As I'm sitting here on my kitchen floor listening to the outdoor metropolitan noises, trying not to type too loud so I won't wake my mom, dad and cousin sleeping in the other room, I'm getting rather emotional. I remember this time last year I was excited to begin the "next big chapter" of my life in Chicago... Somehow, although it's only been a year, I feel a little older, not much wiser and a little more cynical.

The year I've spent in Chicago can only really be described as a roller coaster ride. I entered thinking I could settle for a PR job - only to find that my first job experience was horrendous and did little to help me learn the field. So, after a several-months long search, I found something else I thought would be better. And it wasn't.

Living here has been both wonderful and trying. Despite living n a city filled with diverse, talented, wonderful people, finding my own niche was difficult. I cherished the few friends I had here, but longed for relationships of substance (Don't fret KA - I will miss you terribly!).

Now that I'm moving yet again to start another adventure I put off for a year... I'm finding it more difficult than I thought it would be to leave a city I felt overwhelmed by constantly. I suppose that is because I can feel some satisfaction in knowing that I did accomplish something - I survived my first year out of college, working in a job (no matter how awful) somehow related to my degree, and made my own home in a big city miles away from my parents house - in today's age, some college graduates can't claim those facts.

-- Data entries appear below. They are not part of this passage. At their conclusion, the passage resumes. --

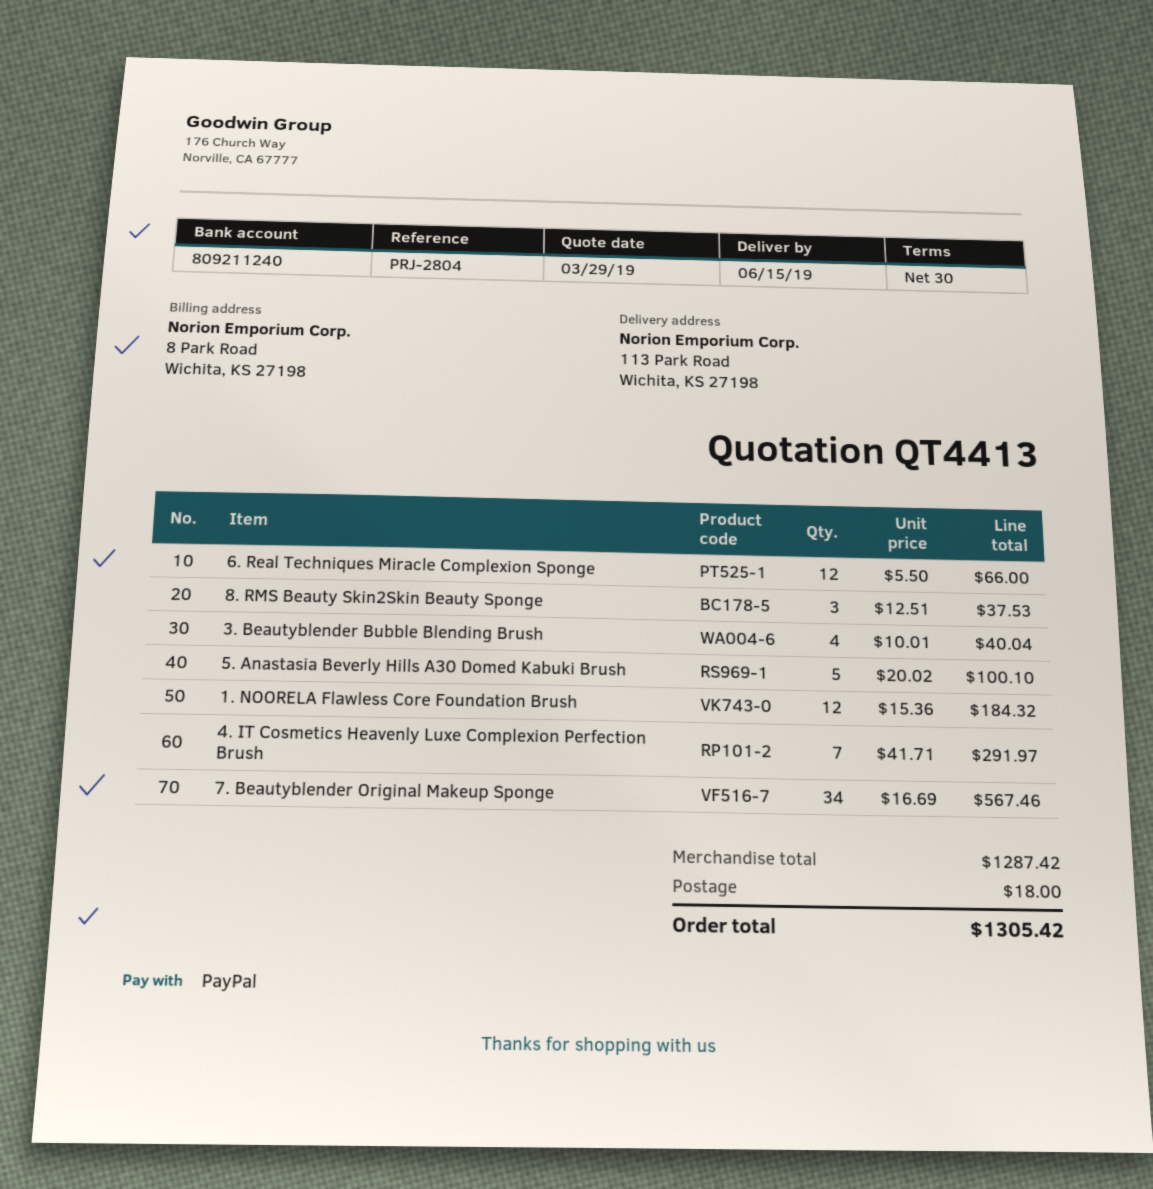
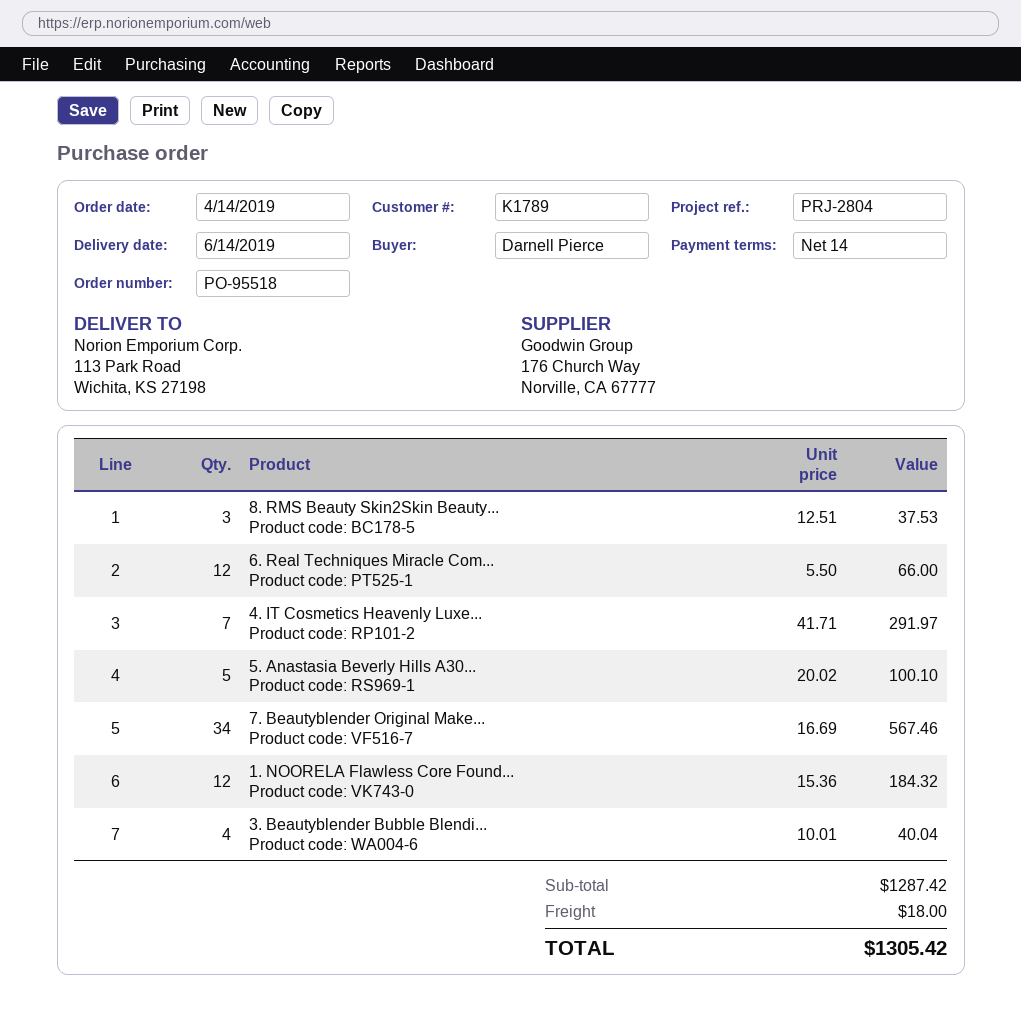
delivery date: 2019-06-15 -> 2019-06-14
payment terms: 30 days -> 14 days

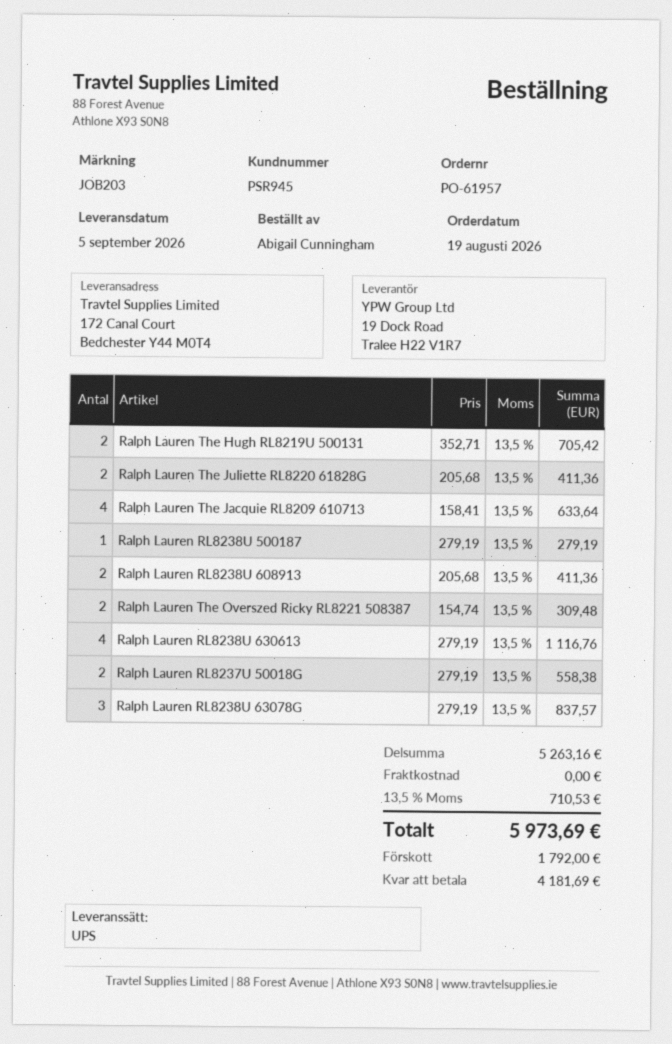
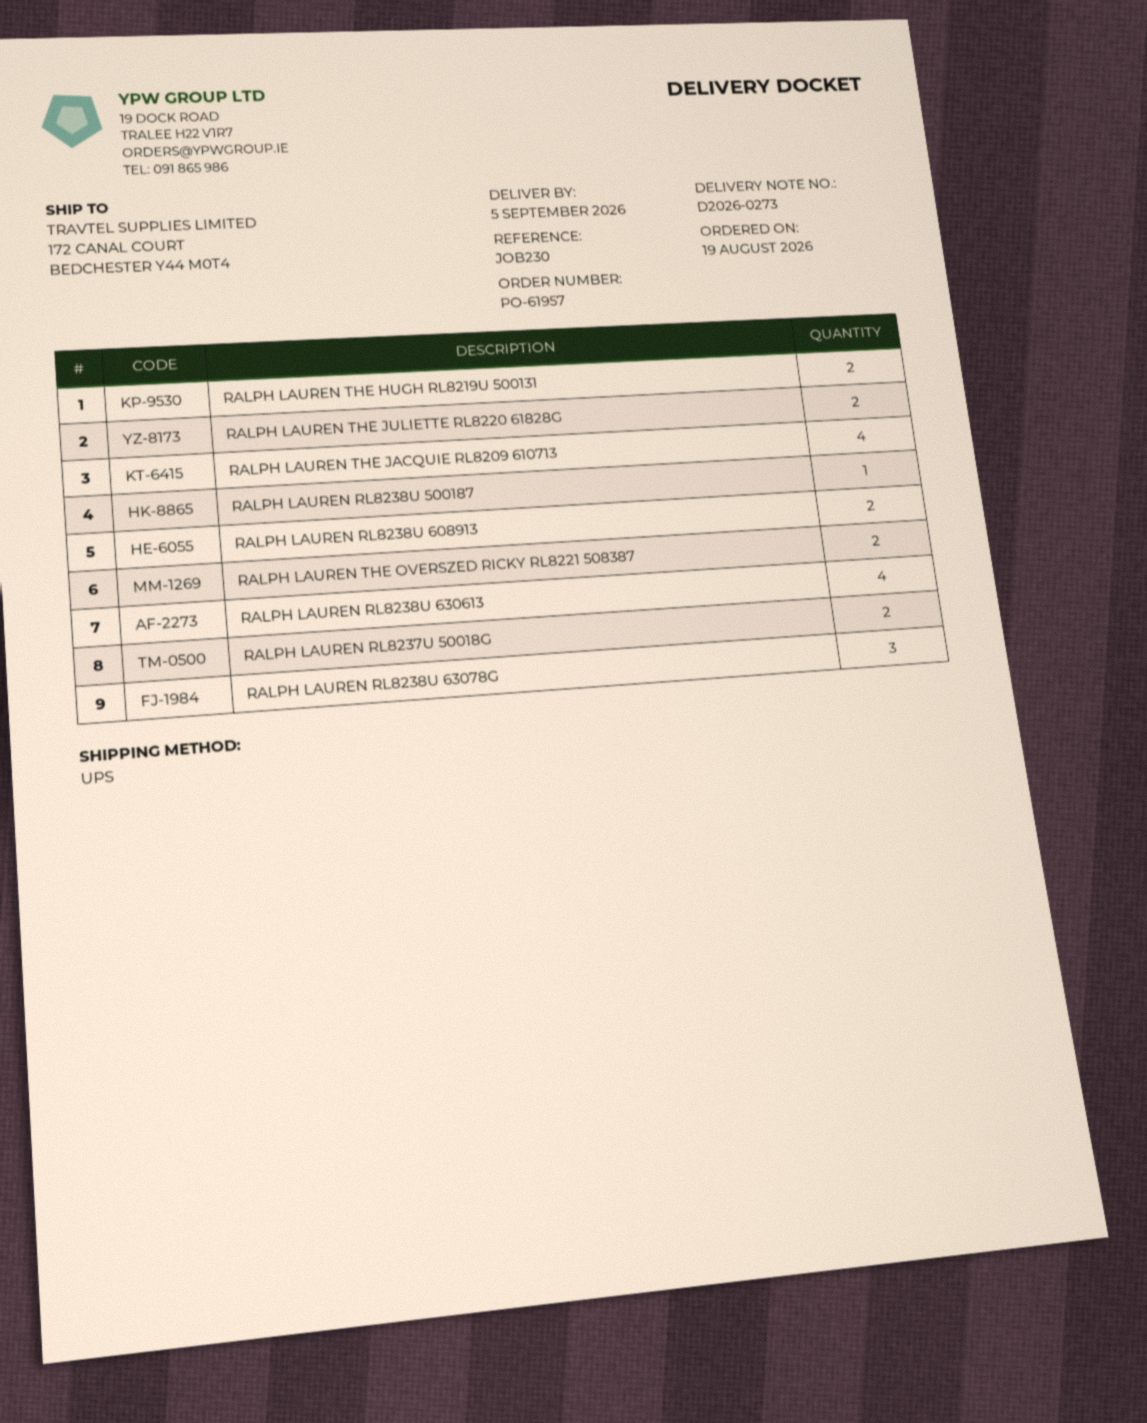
reference: JOB203 -> JOB230

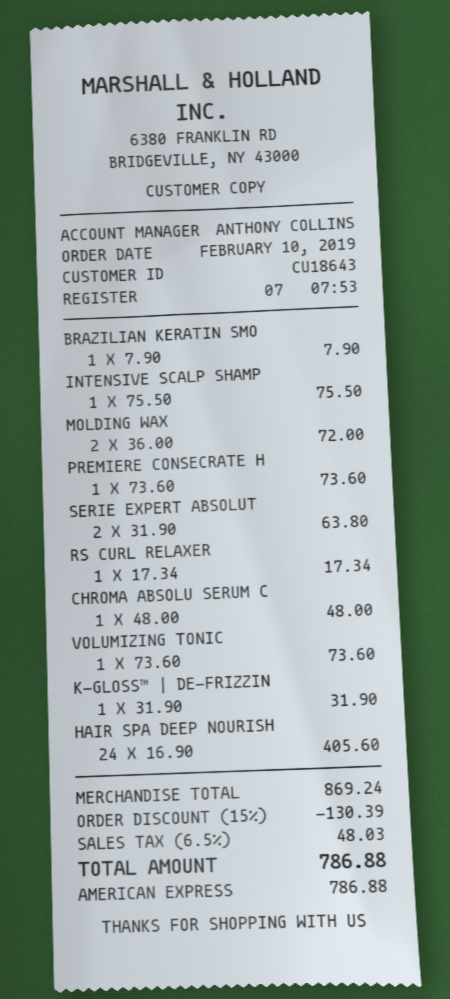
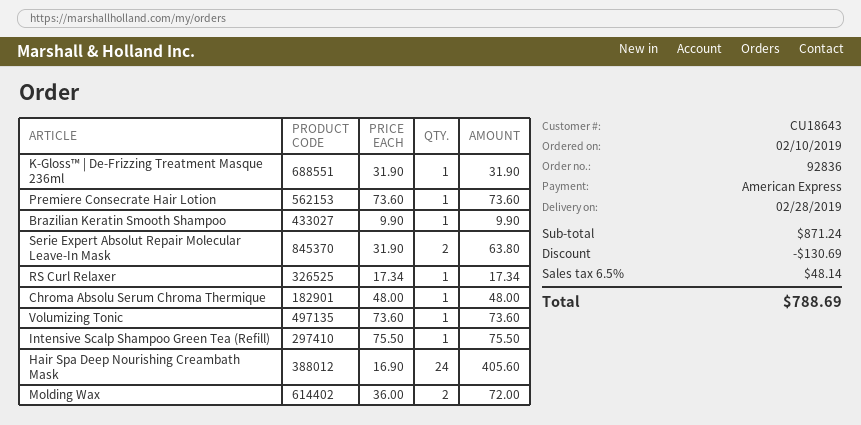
BRAZILIAN KERATIN SMO: 1 x 7.90 = 7.90 -> 1 x 9.90 = 9.90
subtotal: 869.24 -> 871.24
discount: 130.39 -> 130.69
tax: 6.5% = 48.03 -> 6.5% = 48.14
total: 786.88 -> 788.69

So, Goodbye Chicago - you gave me a good year. A year of your best winter weather, a sweltering summer, too many cranberry and vodkas at Clark Street bars, some of the most heinous waits for the redline El... butabove all, you gave me the confidence I needed to move on.

I thank you for that.

1 comment:

Coffee Breaks said...

aahh! this was a very good post, (that ahh was more an outburst of excitement for the future, they escape sometimes) BUT I think this makes total sense, you are leaving Chicago having accomplished so much, and largely all on your own, I sure as hell couldn't have done it, and it has made you such a strong person. How could you not miss the city that gave you confidence?!